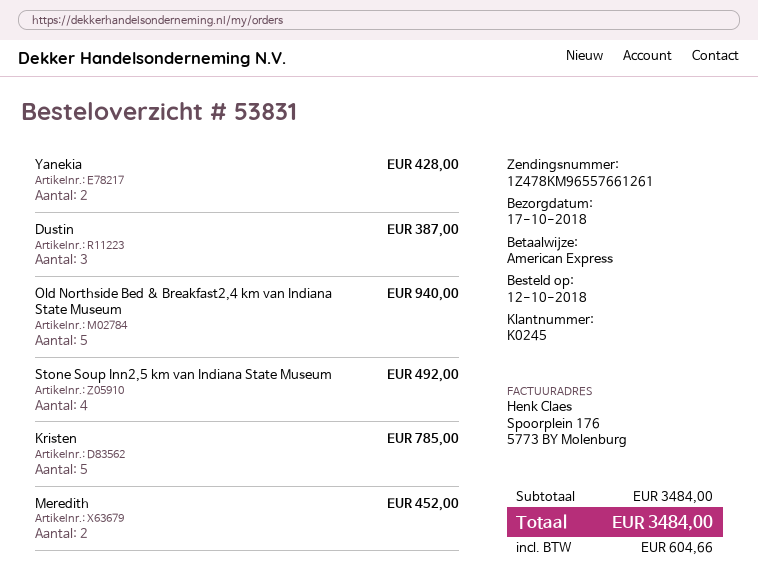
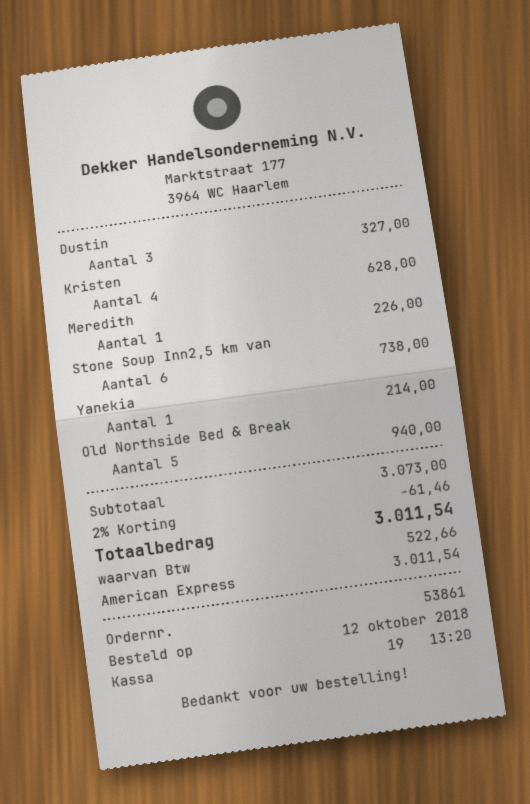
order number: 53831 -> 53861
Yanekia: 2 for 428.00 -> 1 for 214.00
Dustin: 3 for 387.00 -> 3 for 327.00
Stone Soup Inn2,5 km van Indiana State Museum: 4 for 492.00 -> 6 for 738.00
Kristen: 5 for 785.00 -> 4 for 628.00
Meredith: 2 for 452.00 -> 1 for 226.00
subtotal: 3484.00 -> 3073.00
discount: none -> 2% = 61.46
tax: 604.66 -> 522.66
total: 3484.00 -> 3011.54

------------

■ Exercise description: Return all the material exactly, pictures excluded.

■ Result of this exercise:
order number: 53831 -> 53861
Yanekia: 2 for 428.00 -> 1 for 214.00
Dustin: 3 for 387.00 -> 3 for 327.00
Stone Soup Inn2,5 km van Indiana State Museum: 4 for 492.00 -> 6 for 738.00
Kristen: 5 for 785.00 -> 4 for 628.00
Meredith: 2 for 452.00 -> 1 for 226.00
subtotal: 3484.00 -> 3073.00
discount: none -> 2% = 61.46
tax: 604.66 -> 522.66
total: 3484.00 -> 3011.54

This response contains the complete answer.